Country Country: Inside a Championship Team

Country+Country%3A+Inside+a+Championship+Team

Sarah Smith, Enna Spivak, and Shani Breiman

Front-runner Kyle Anderson ’15 hadn’t run for three weeks. An injured ankle kept him out, but as he toed the starting line last Wednesday, he dug down deep and kept pace with the front pack. This was for the championship, and Anderson, a senior and team captain, wasn’t going to let a little pain get in the way of a second consecutive trophy.

“It was tough. I was nearing the finish and there were three runners on my tail,” Anderson says. “I was at my max, but I knew if they challenged me, I could find more. They did, and it was the last bit of guts that kept me going.”

Running neck-in-neck with Anderson, cross country newcomer AJ Naddaff ’15 had his own challenges to overcome. Two weeks earlier, he had lost any chance of a league all-star spot by taking a wrong turn racing at Chapel Hill—Chancy Hall. Disappointment got the better of him. He finished toward the end of the pack, his confidence deflated.

“I really wanted to redeem myself,” Naddaff said. “I had let myself down, and I wouldn’t let that happen again. I wanted to run hard not just for myself, but also for my team, and I ended-up having the best race of my career. It was bittersweet that it was also my last race—at least as a high school senior.”

Like Anderson and Naddaff, nothing was certain for Nate Friedman ’16. After a tough start to the season, he gradually rebuilt his confidence.
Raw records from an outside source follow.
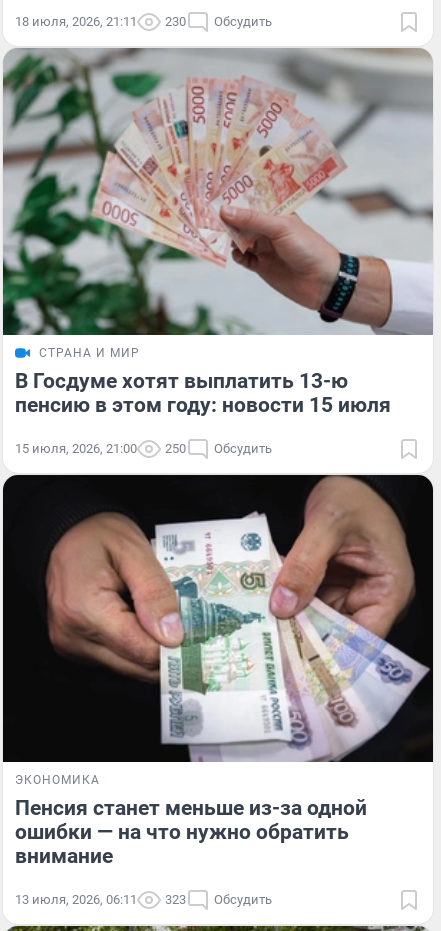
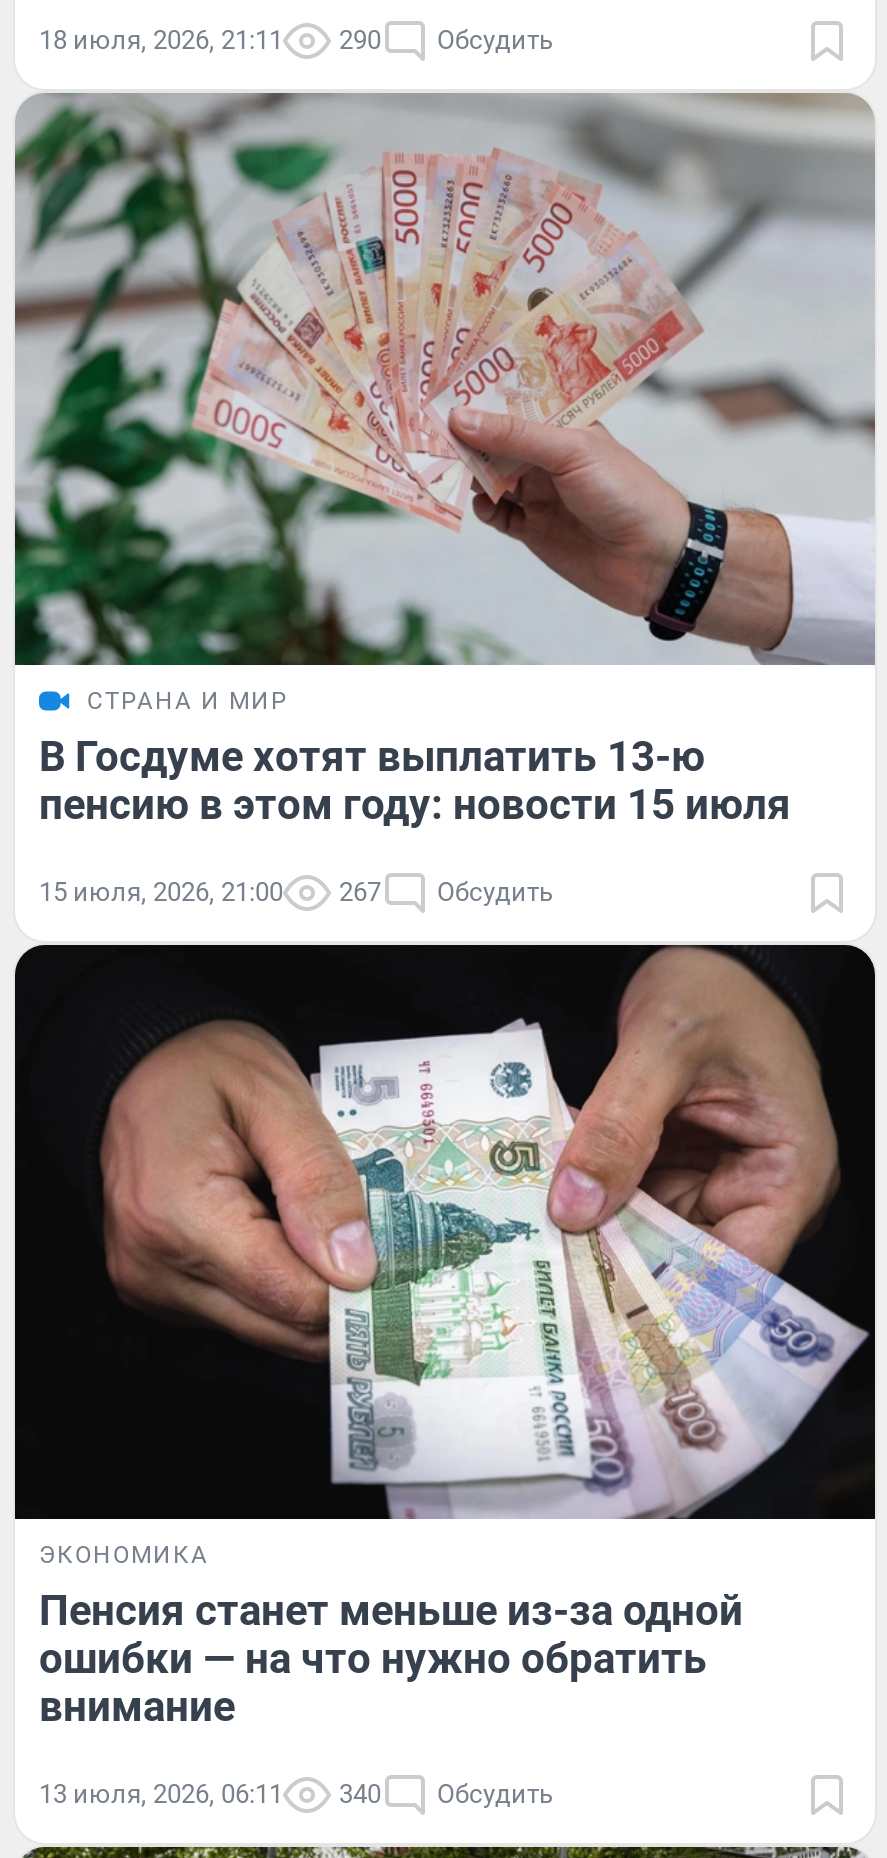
- 18 июля, 2026, 21:11 230 Обсудить
+ 18 июля, 2026, 21:11 290 Обсудить

- 15 июля, 2026, 21:00 250 Обсудить
+ 15 июля, 2026, 21:00 267 Обсудить

- 13 июля, 2026, 06:11 323 Обсудить
+ 13 июля, 2026, 06:11 340 Обсудить
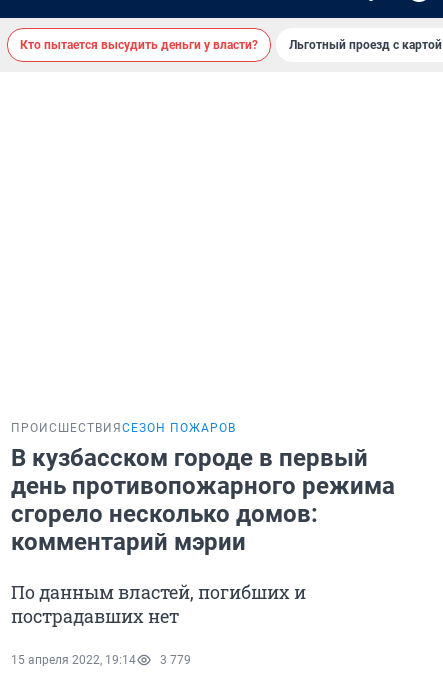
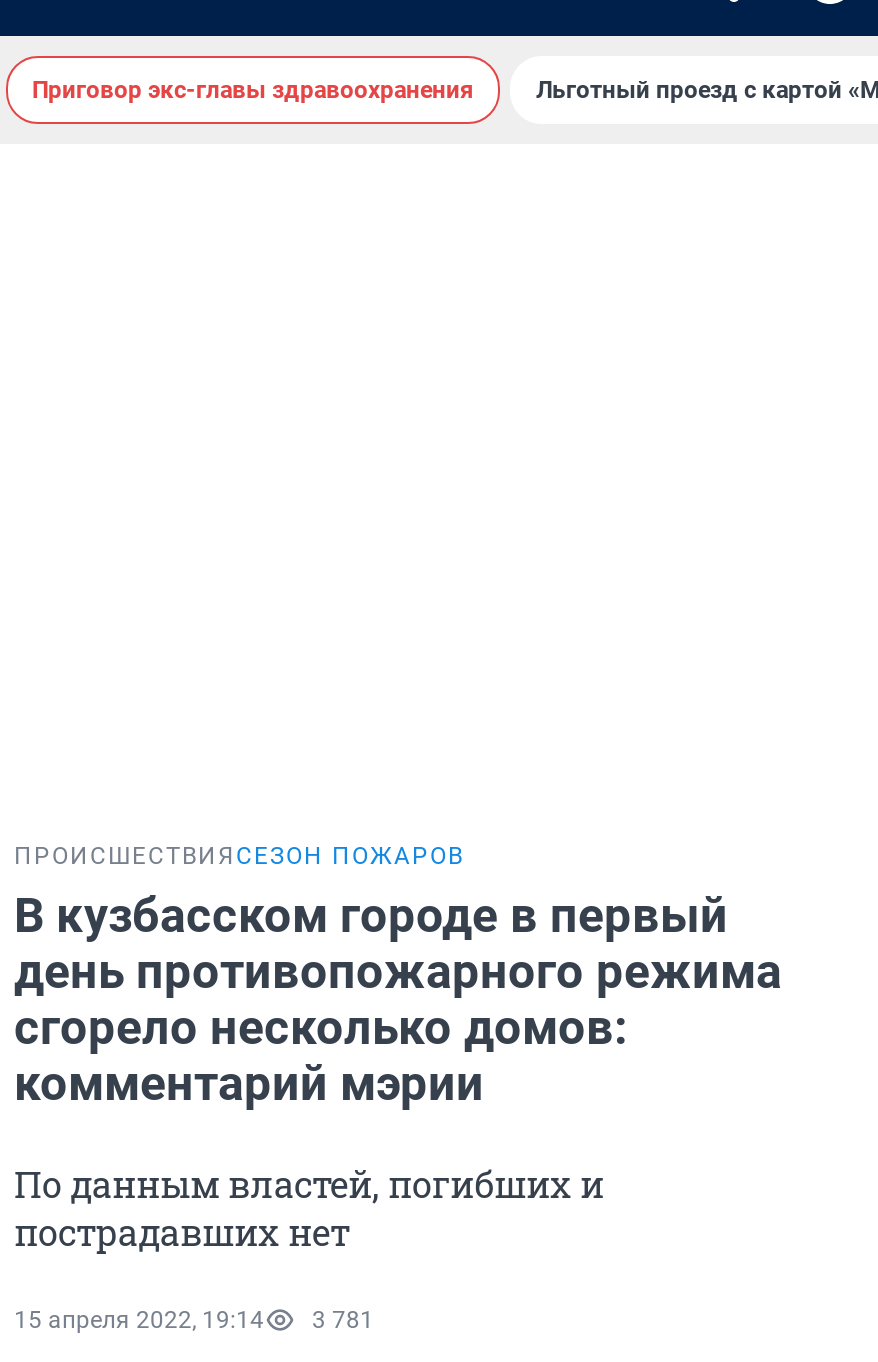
- Кто пытается высудить деньги у власти?
+ Приговор экс-главы здравоохранения

- 15 апреля 2022, 19:14 3 779
+ 15 апреля 2022, 19:14 3 781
But so much of running is a head game, and on any given day, a stellar athlete can face staggering defeat. Last Wednesday, when it counted most, Friedman took solace in his training. He started out hard, and he never looked back. “There is nothing like the feeling of knowing you and the runner beside you is exhausted.”

For her part, eighth-grader Sophia Gomez ran the championship like any other race—strong and fast. Throughout, she never looked over her shoulder, giving runners behind her a reason to test her metal. Racing down the finishing stretch, her smiling face passed several runners as she crossed the finish line. “I was in shock. I didn’t expect it to happen,” she says. “There was a person in front of me I knew I had to beat. I pushed through and made it happen.”
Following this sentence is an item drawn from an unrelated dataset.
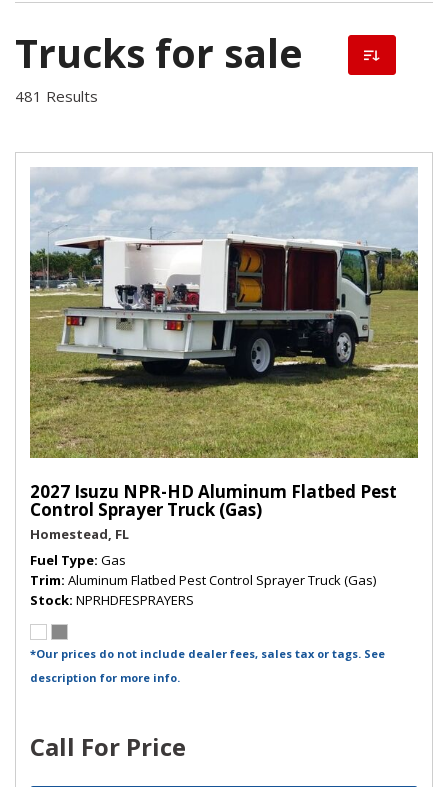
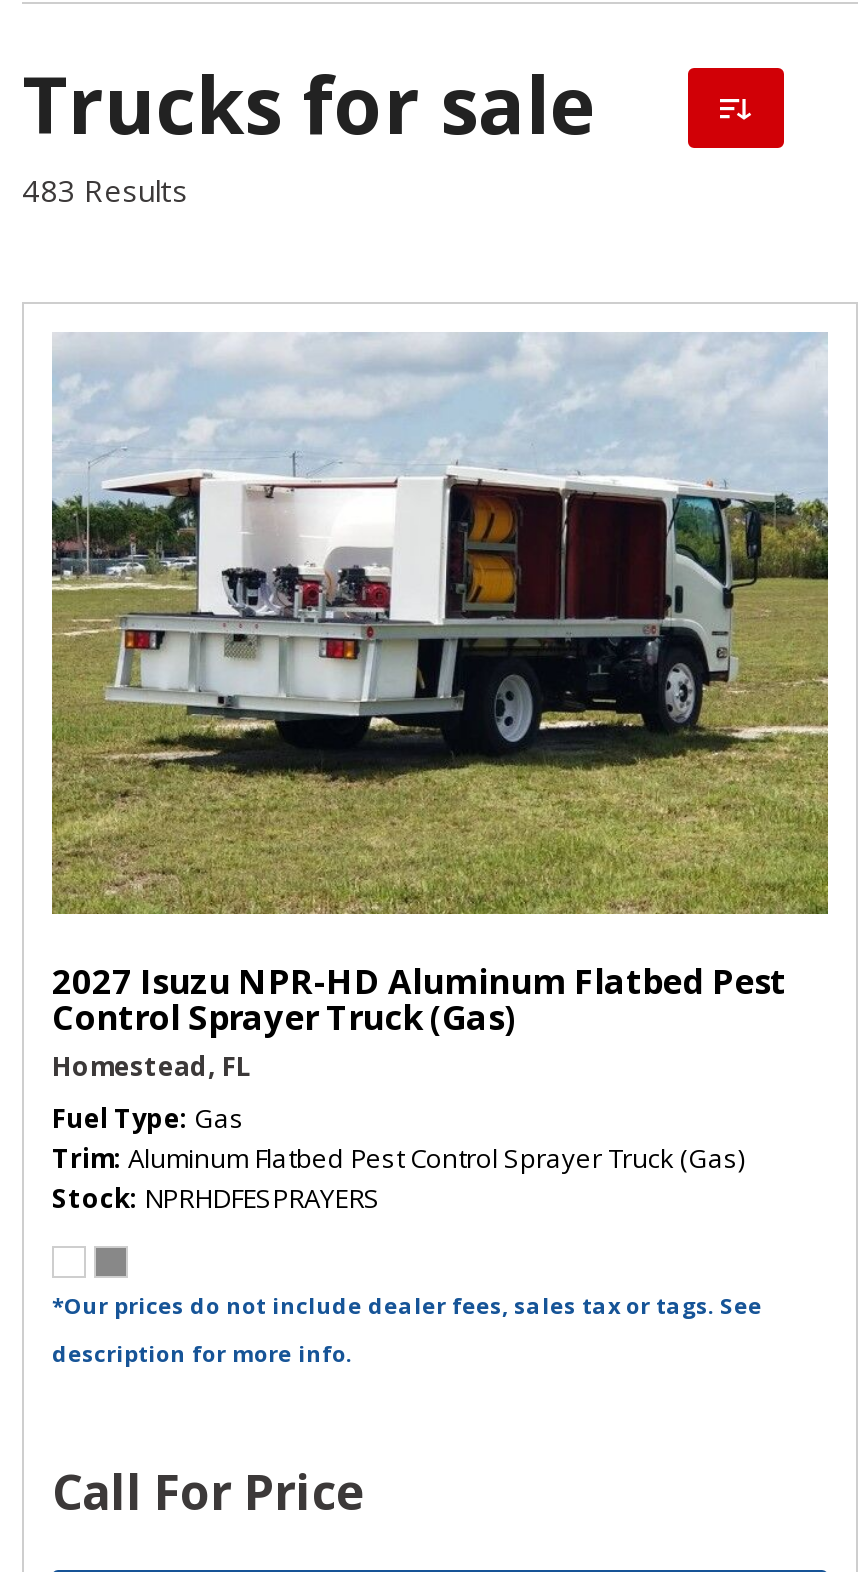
- 481 Results
+ 483 Results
Fellow eighth-grader Liam Conklin felt similarly, especially as he overtook several runners in the last mile. “It felt really nice to finish in the top-10. It’s great training with AJ and Kyle. They’re both seniors. I look up to them because they train hard all of the time.”
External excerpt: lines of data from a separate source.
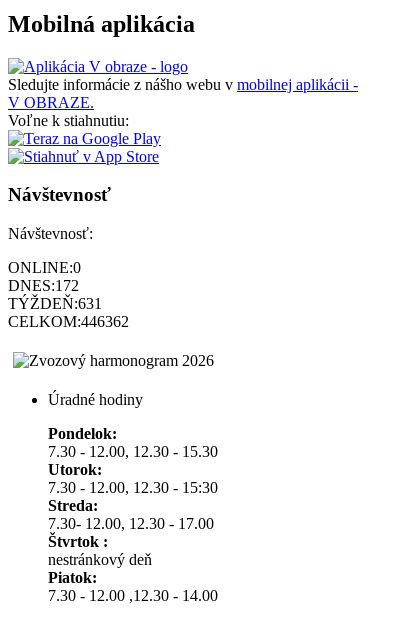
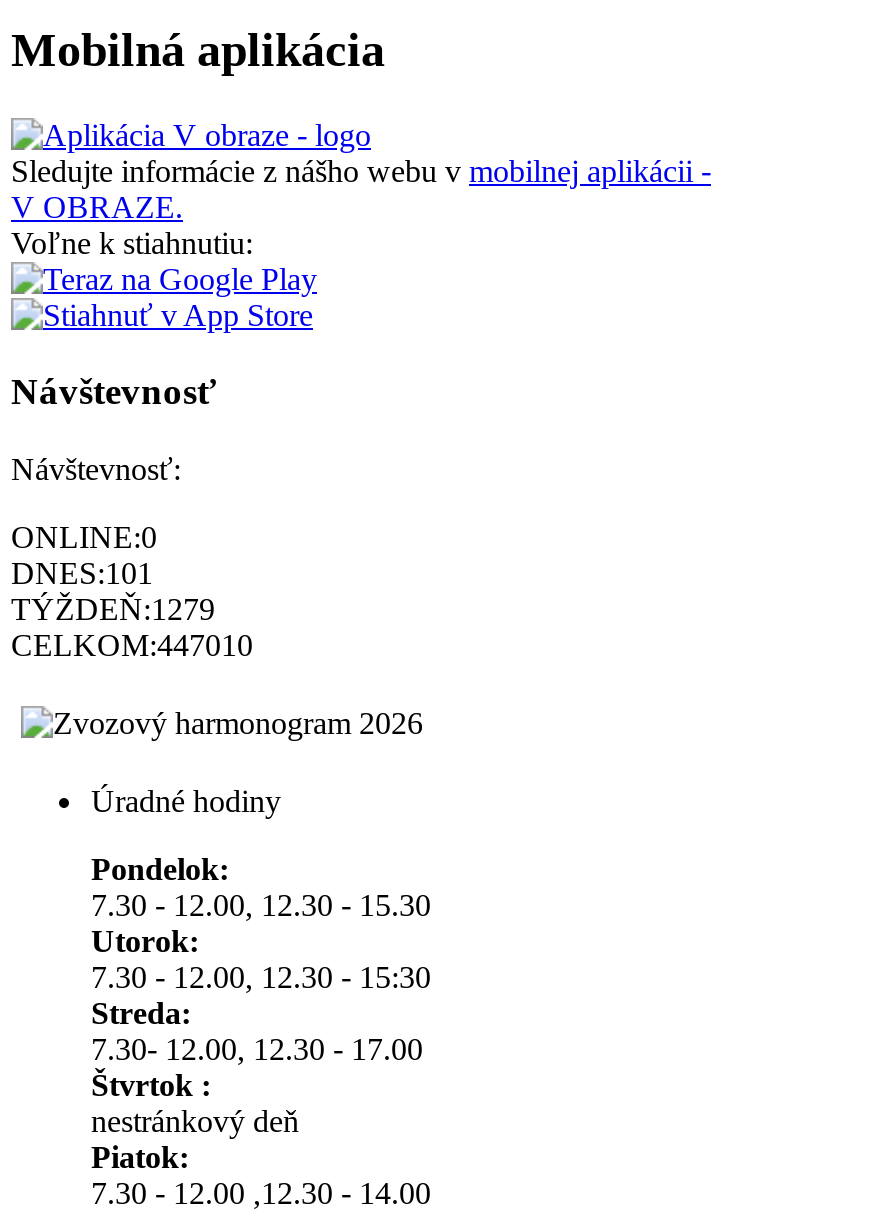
- DNES:172
+ DNES:101

- TÝŽDEŇ:631
+ TÝŽDEŇ:1279

- CELKOM:446362
+ CELKOM:447010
Naddaff lead the Gators, coming in at third-place out of over 130 runners representing nine teams, and cementing for himself a top-finisher medal. Anderson, who hadn’t run for close to three weeks due to injury, dug deep and gave everything he had to cross the finish line in fifth-place. Conklin capped-off a hugely impressive season by coming in at ninth-place, followed neck-and-neck by Friedman. Rounding out the top-five Gator finishers, David Labossiere ’15 earned the 18th-spot, with several other Gator runners nipping on his heels.

At last night’s fall sports assembly, Assistant Cross Country Coach David Cutler said the team experienced a rocky start, losing to several teams early on. But by mid-October, “something clicked.” By the time of the championship race, he fully expected a close fight between Gann Academy and The Cambridge School of Weston (CSW).

He was wrong.

The Gators cemented a decisive 30-point victory over Gann, and 35 points over CSW. “We left no doubt in anybody’s mind that this year, we were the best team in the Massachusetts Bay Independent League,” Cutler said.